Israel's Benjamin Netanyahu in party leadership challenge
Israeli Prime Minister Benjamin Netanyahu is being challenged for the leadership of his party in what is seen as a test of his hold on power.
He is facing long-term rival Gideon Saar in internal Likud party elections.
Although Mr Netanyahu is expected to win, it comes at a time of mounting difficulties for the veteran leader.
He faces trial on bribery and corruption charges, as well as a third national election within a year after two inconclusive results.
The BBC's Barbara Plett Usher in Jerusalem says Mr Netanyahu has campaigned tirelessly, even though he is widely expected to triumph, because he wants to win big - otherwise it will look like his grip on the party is weakening.
The prime minister still has solid support in Likud, but this is the most serious internal challenge he has faced in a decade of power and shows cracks in the party's united front, our correspondent says.

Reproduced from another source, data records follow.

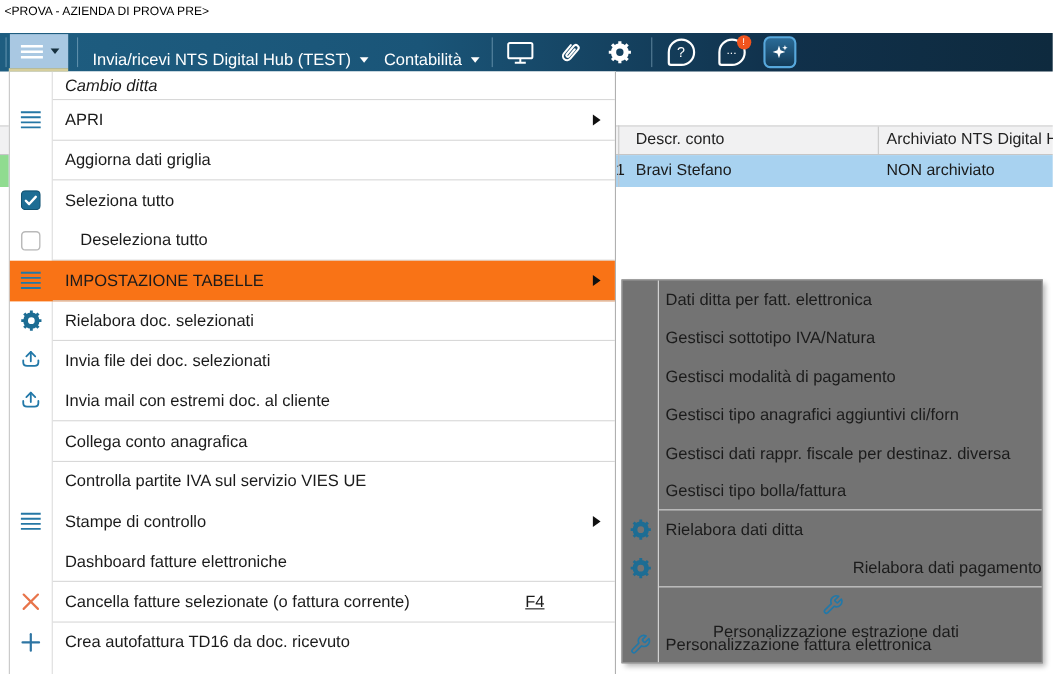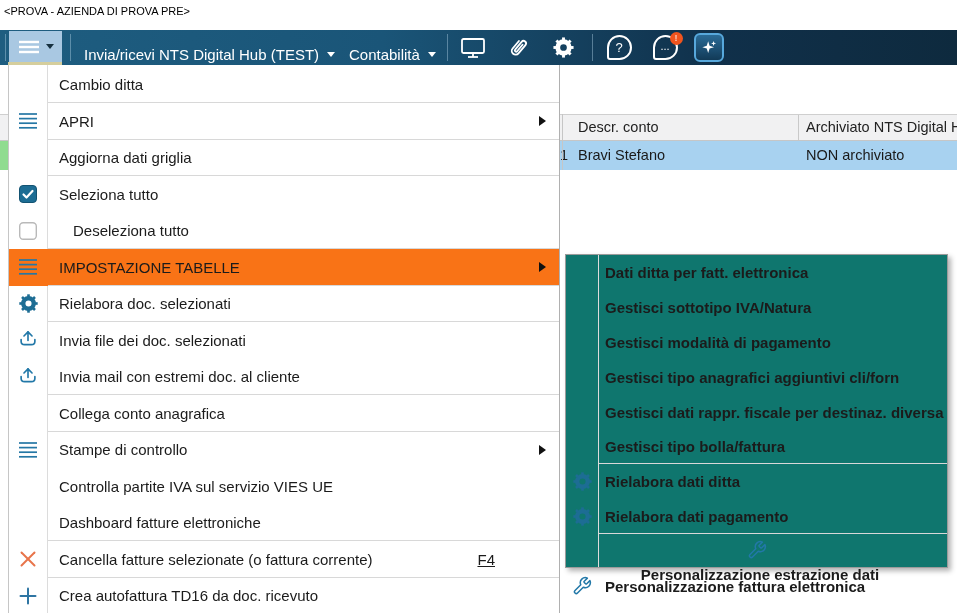--- a/index.html
+++ b/index.html
@@ -171,7 +171,7 @@
 <div class="menu-panel">
   <div class="gutter-line"></div>
   <div id="menu-rows">
-      <div class="mrow sep" style="height: 38px;">
+      <div class="mrow sep" style="height: 26px; font-style: italic;">
         <span class="micon"></span>
         <span class="mlabel">Cambio ditta</span>
       </div>

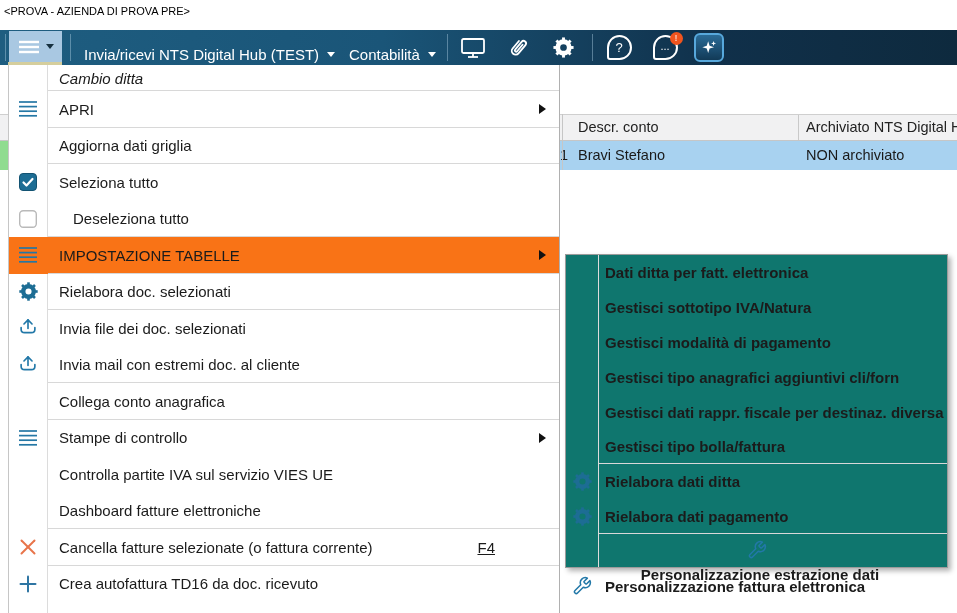--- a/index.html
+++ b/index.html
@@ -49,8 +49,8 @@
   
   .menu-panel { position:absolute; left:8px; top:65px; width:552px; height:548px; background:#fff;
                 border-left:1px solid #c6c6c6; border-right:1px solid #b0b0b0; z-index:10; }
-  .submenu-panel { position:absolute; left:565px; top:254px; width:383px; height:314px; background:#0f766e;
-                   border:1px solid #9b9b9b; box-shadow:3px 3px 5px rgba(0,0,0,.3); z-index:20;font-weight:bold; }
+  .submenu-panel { position:absolute; left:565px; top:254px; width:383px; height:349px; background:#737373;
+                   border:1px solid #9b9b9b; box-shadow:3px 3px 5px rgba(0,0,0,.3); z-index:20; }
   .gutter-line { position:absolute; left:38px; top:0; bottom:0; width:1px; background:#dcdcdc; }
   .submenu-panel .gutter-line { left:32px; }
 

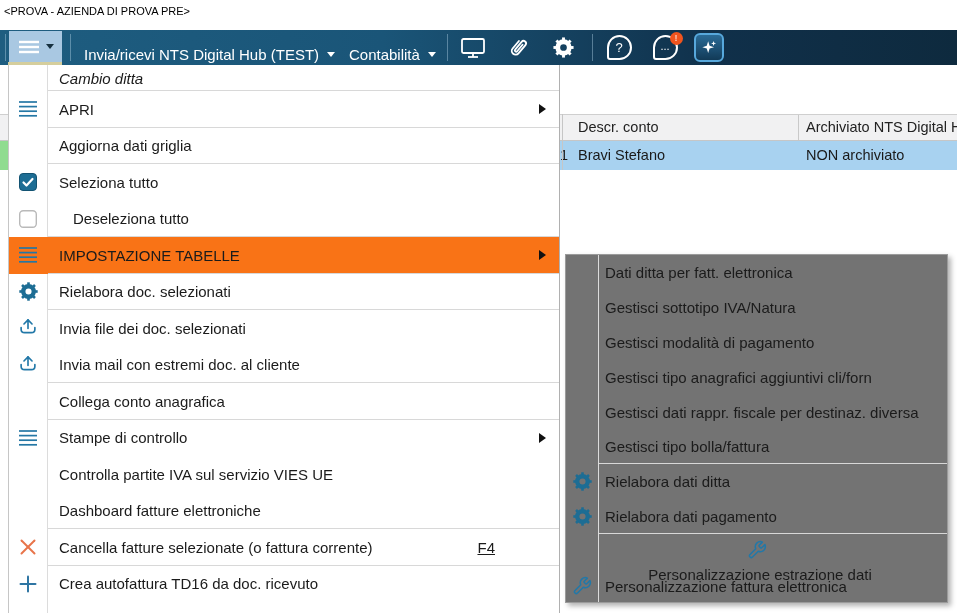--- a/index.html
+++ b/index.html
@@ -269,6 +269,10 @@
         <span class="mlabel">Collega conto anagrafica</span>
       </div>
       <div class="mrow" style="height: 36.5px;">
+        <span class="micon"></span>
+        <span class="mlabel">Controlla partite IVA sul servizio VIES UE</span>
+      </div>
+      <div class="mrow" style="height: 36.5px;">
         <span class="micon">
           <svg width="20" height="18" viewBox="0 0 20 18">
             <g stroke="#2577a5" stroke-width="1.7">
@@ -281,10 +285,6 @@
         </span>
         <span class="mlabel">Stampe di controllo</span>
         <span class="marrow"></span>
-      </div>
-      <div class="mrow" style="height: 36.5px;">
-        <span class="micon"></span>
-        <span class="mlabel">Controlla partite IVA sul servizio VIES UE</span>
       </div>
       <div class="mrow sep" style="height: 36.5px;">
         <span class="micon"></span>

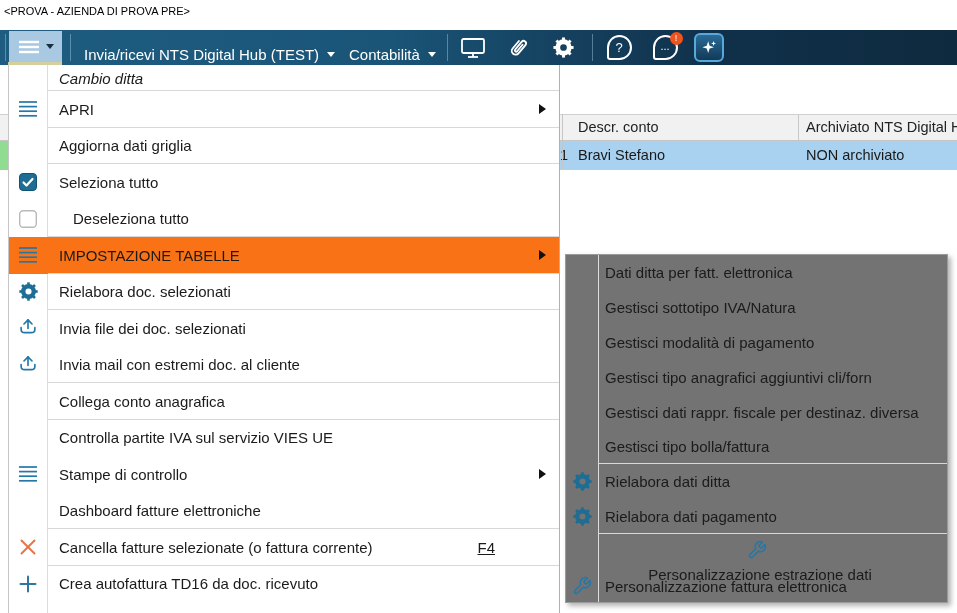--- a/index.html
+++ b/index.html
@@ -359,7 +359,7 @@
         </span>
         <span class="mlabel">Rielabora dati ditta</span>
       </div>
-      <div class="mrow sep" style="height: 34.9px;">
+      <div class="mrow sep" style="height: 34.9px; justify-content: space-between;">
         <span class="micon">
           <svg width="21" height="21" viewBox="0 0 24 24">
             <g stroke="#1d6d94">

There was a moment of drama at a campaign rally in the southern city of Ashkelon on Wednesday night when Mr Netanyahu was ushered off stage by bodyguards after an air raid siren warning of rocket fire from Gaza sounded.
It was the second time that Mr Netanyahu, who styles himself as the person who can best bring security to Israel, has been forced to take cover during a campaign rally, following a similar incident in September.
As polls opened on Thursday, Mr Saar said the time was ripe for change.
"I feel a great awakening [of voters] in the field. People understand that today there is a need for a change and God willing together we will make this change today."
Mr Saar, who is nearly 20 years Mr Netanyahu's junior, previously served as a minister in Mr Netanyahu's cabinets and is a well-known figure in the party.
He has warned that an embattled Mr Netanyahu will be unable to lead Likud to victory in elections in March and could consign Likud to opposition for the first time since 2009.
Recent polls suggest Likud will struggle to beat the main opposition Blue and White party.
It will be the third election since April this year, after Mr Netanyahu twice failed to form a coalition with enough seats to govern.
There is also a question mark over whether he will be allowed to run in the next national elections or be forced to stand down while he is on trial - something the High Court is expected to rule on next week.
Mr Netanyahu denies the charges against him, claiming the case is politically motivated.